Edgy humor and fierce imagery coexist in these stories with shrewd characterization and humane intelligence, inspired by volatile material sliced off the front pages.
The state of race relations in post-millennial America haunts most of the stories in this debut collection. Yet Adjei-Brenyah brings to what pundits label our “ongoing racial dialogue” a deadpan style, an acerbic perspective, and a wicked imagination that collectively upend readers’ expectations. “The Finkelstein 5,” the opener, deals with the furor surrounding the murder trial of a white man claiming self-defense in slaughtering five black children with a chainsaw. The story is as prickly in its view toward black citizens seeking their own justice as it is pitiless toward white bigots pressing for an acquittal. An even more caustic companion story, “Zimmer Land,” is told from the perspective of an African-American employee of a mythical theme park whose white patrons are encouraged to act out their fantasies of dispensing brutal justice to people of color they regard as threatening on sight, or “problem solving," as its mission statement calls it.
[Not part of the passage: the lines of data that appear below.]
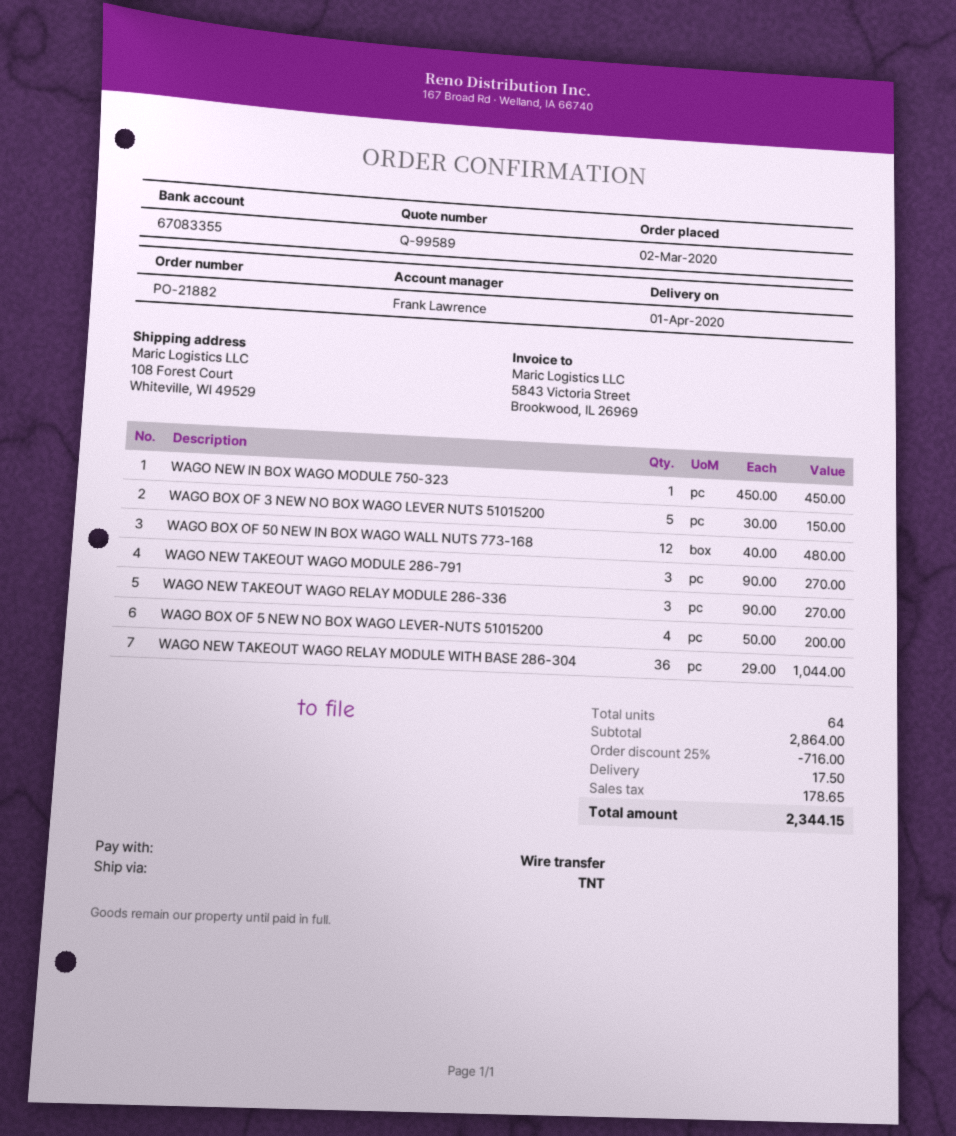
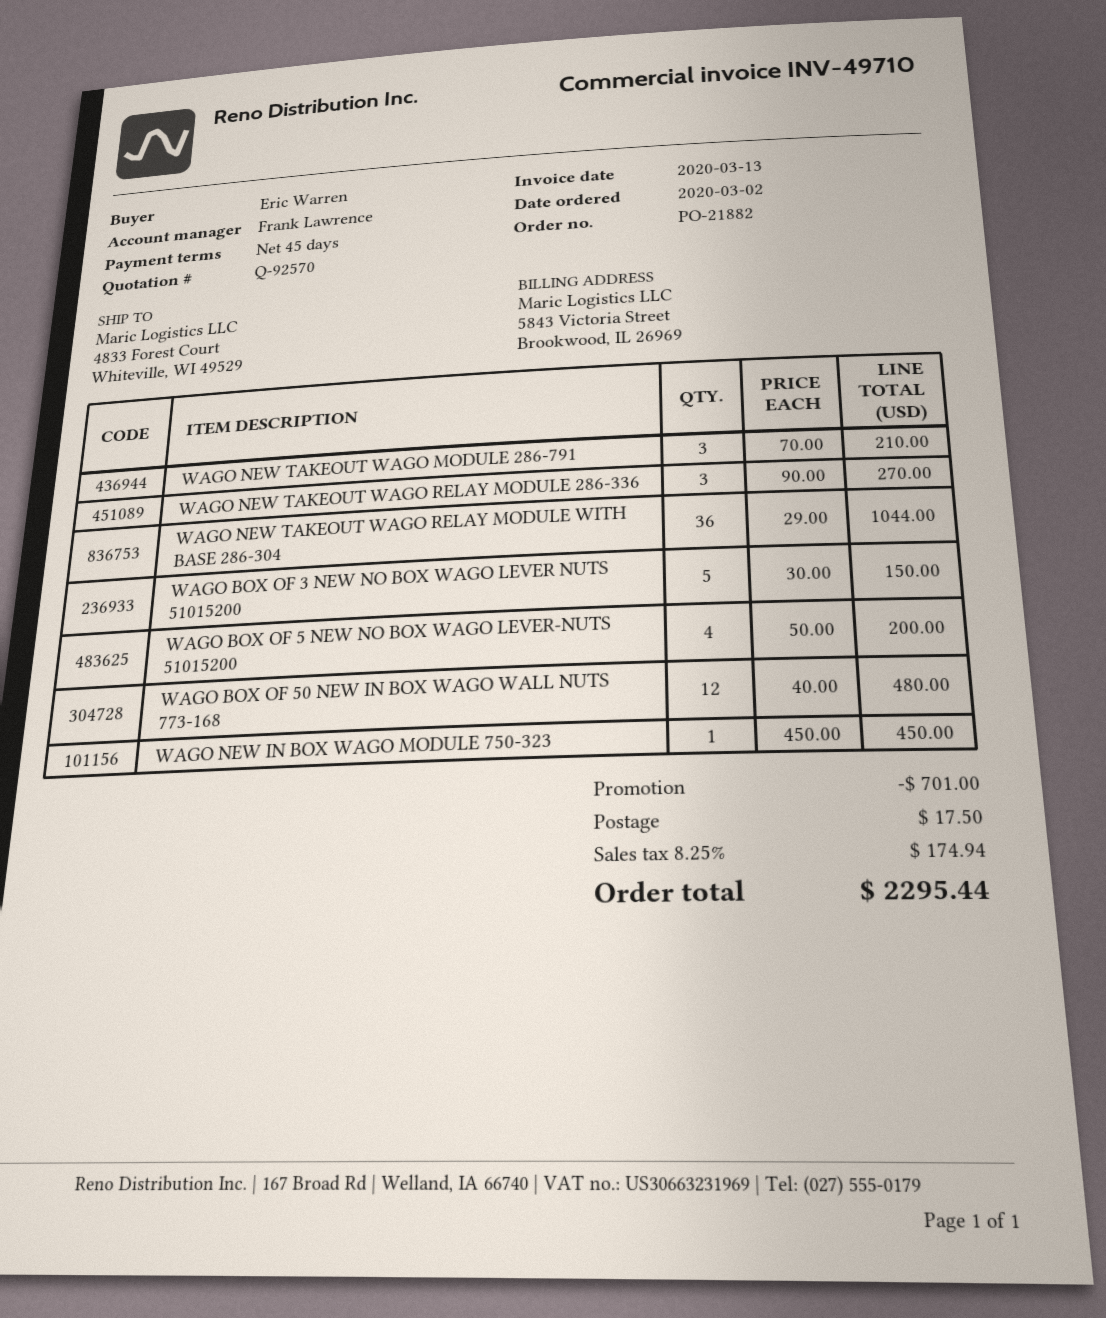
quote number: Q-99589 -> Q-92570
ship to: 108 Forest Court, Whiteville, WI 49529 -> 4833 Forest Court, Whiteville, WI 49529
WAGO NEW TAKEOUT WAGO MODULE 286-791: 3 x 90.00 = 270.00 -> 3 x 70.00 = 210.00
discount: 716.00 -> 701.00
tax: 178.65 -> 174.94
total: 2344.15 -> 2295.44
Such dystopian motifs recur throughout the collection: “The Era,” for example, identifies oppressive class divisions in a post-apocalyptic school district where self-esteem seems obtainable only through regular injections of a controlled substance called “Good.” The title story, meanwhile, riotously reimagines holiday shopping as the blood-spattered zombie movie you sometimes fear it could be in real life. As alternately gaudy and bleak as such visions are, there’s more in Adjei-Brenyah’s quiver besides tough-minded satire, as exhibited in “The Lion & the Spider,” a tender coming-of-age story cleverly framed in the context of an African fable.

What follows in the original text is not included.